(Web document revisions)
++++++
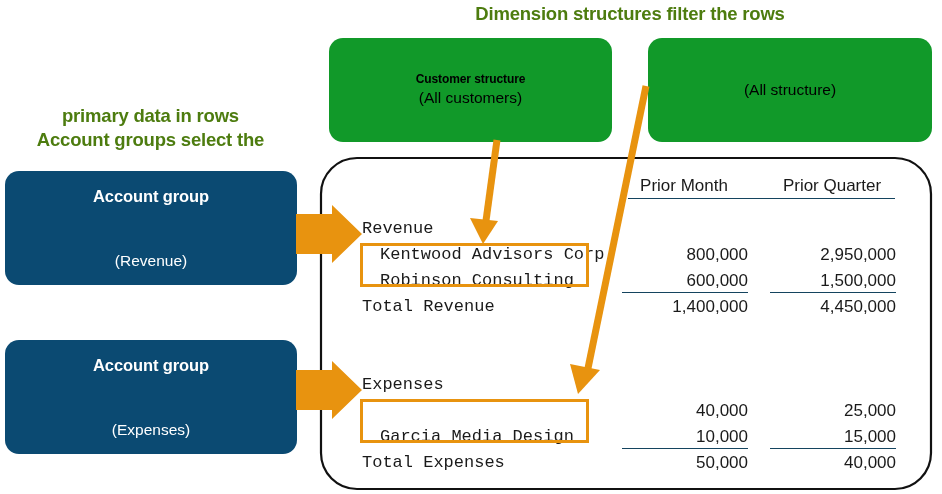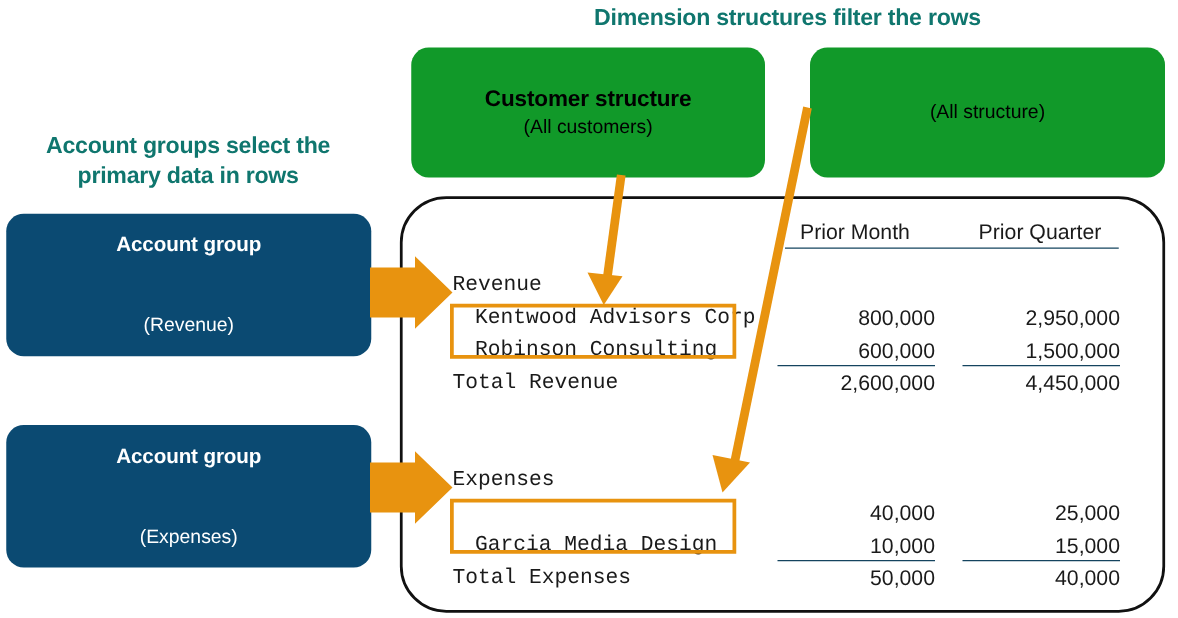--- a/index.html
+++ b/index.html
@@ -20,7 +20,7 @@
   
   .heading {
     font-weight: bold;
-    color: #0f766e;
+    color: #4d7c0f;
     text-align: center;
     line-height: 1.28;
     letter-spacing: -0.2px;

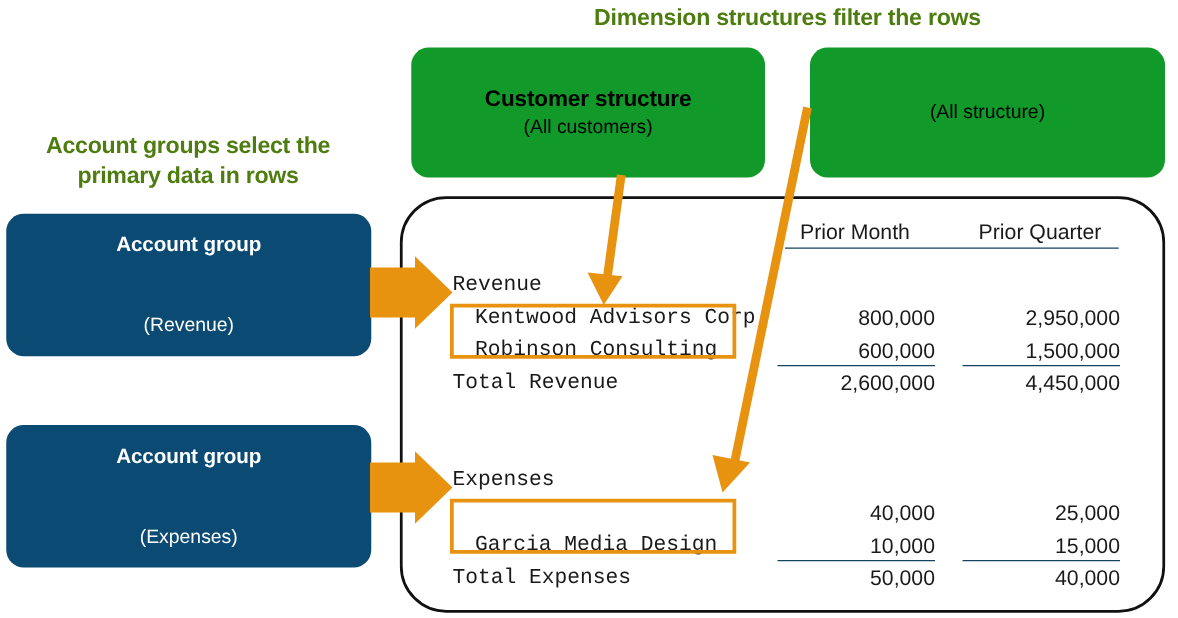--- a/index.html
+++ b/index.html
@@ -46,7 +46,7 @@
     line-height: 1.32;
   }
   .green-box .b-title {
-    font-size: 18px;
+    font-size: 12px;
     font-weight: bold;
     letter-spacing: -0.1px;
   }

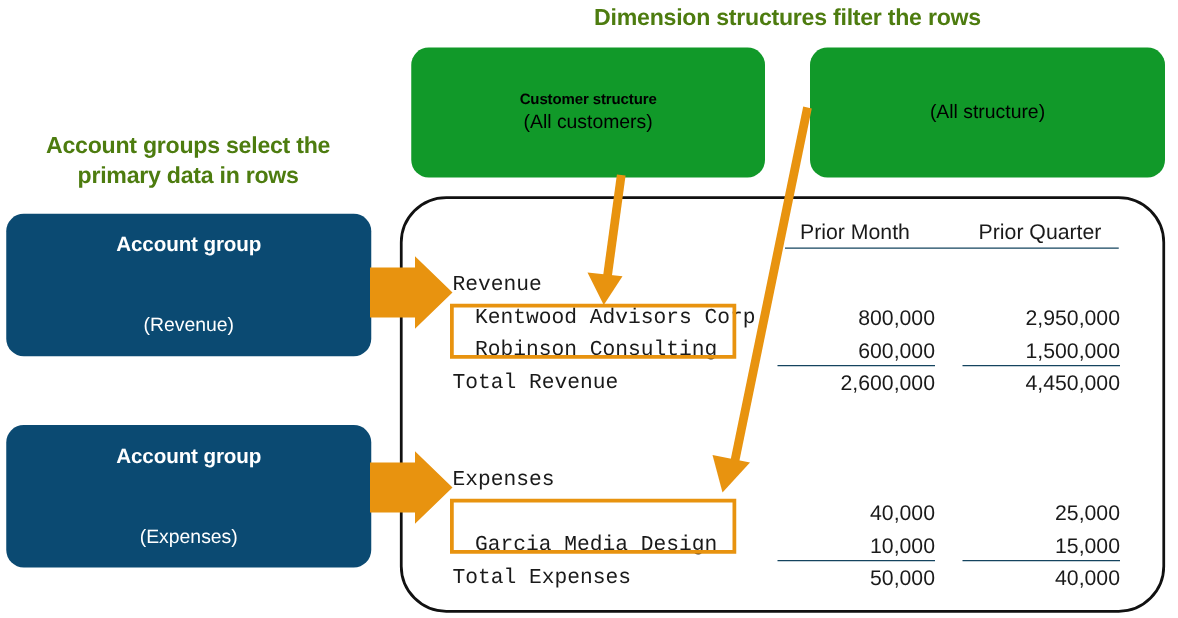--- a/index.html
+++ b/index.html
@@ -147,8 +147,8 @@
   <div class="abs heading" id="heading-dimension">Dimension structures filter the rows</div>
 
   <div class="abs heading" id="heading-account">
+    <div>primary data in rows</div>
     <div>Account groups select the</div>
-    <div>primary data in rows</div>
   </div>
 
   <div class="abs green-box" id="box-customer">

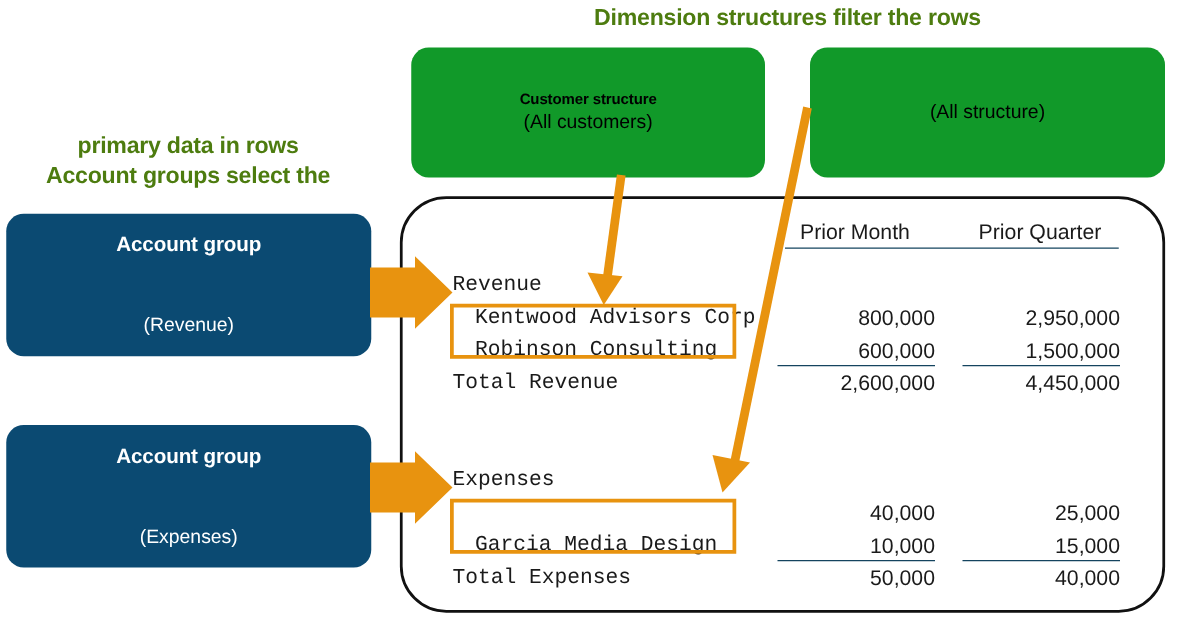--- a/index.html
+++ b/index.html
@@ -216,7 +216,7 @@
 
     <div class="tbl-row" style="top:118px;">
       <span class="cell-label">Total Revenue</span>
-      <span class="cell-v1">2,600,000</span>
+      <span class="cell-v1">1,400,000</span>
       <span class="cell-v2">4,450,000</span>
     </div>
++++++
> [How to complete this task]: Exactly as given, transcribe every line of the data, but not its images.

> [Output]:
--- a/index.html
+++ b/index.html
@@ -20,7 +20,7 @@
   
   .heading {
     font-weight: bold;
-    color: #0f766e;
+    color: #4d7c0f;
     text-align: center;
     line-height: 1.28;
     letter-spacing: -0.2px;

--- a/index.html
+++ b/index.html
@@ -46,7 +46,7 @@
     line-height: 1.32;
   }
   .green-box .b-title {
-    font-size: 18px;
+    font-size: 12px;
     font-weight: bold;
     letter-spacing: -0.1px;
   }

--- a/index.html
+++ b/index.html
@@ -147,8 +147,8 @@
   <div class="abs heading" id="heading-dimension">Dimension structures filter the rows</div>
 
   <div class="abs heading" id="heading-account">
+    <div>primary data in rows</div>
     <div>Account groups select the</div>
-    <div>primary data in rows</div>
   </div>
 
   <div class="abs green-box" id="box-customer">

--- a/index.html
+++ b/index.html
@@ -216,7 +216,7 @@
 
     <div class="tbl-row" style="top:118px;">
       <span class="cell-label">Total Revenue</span>
-      <span class="cell-v1">2,600,000</span>
+      <span class="cell-v1">1,400,000</span>
       <span class="cell-v2">4,450,000</span>
     </div>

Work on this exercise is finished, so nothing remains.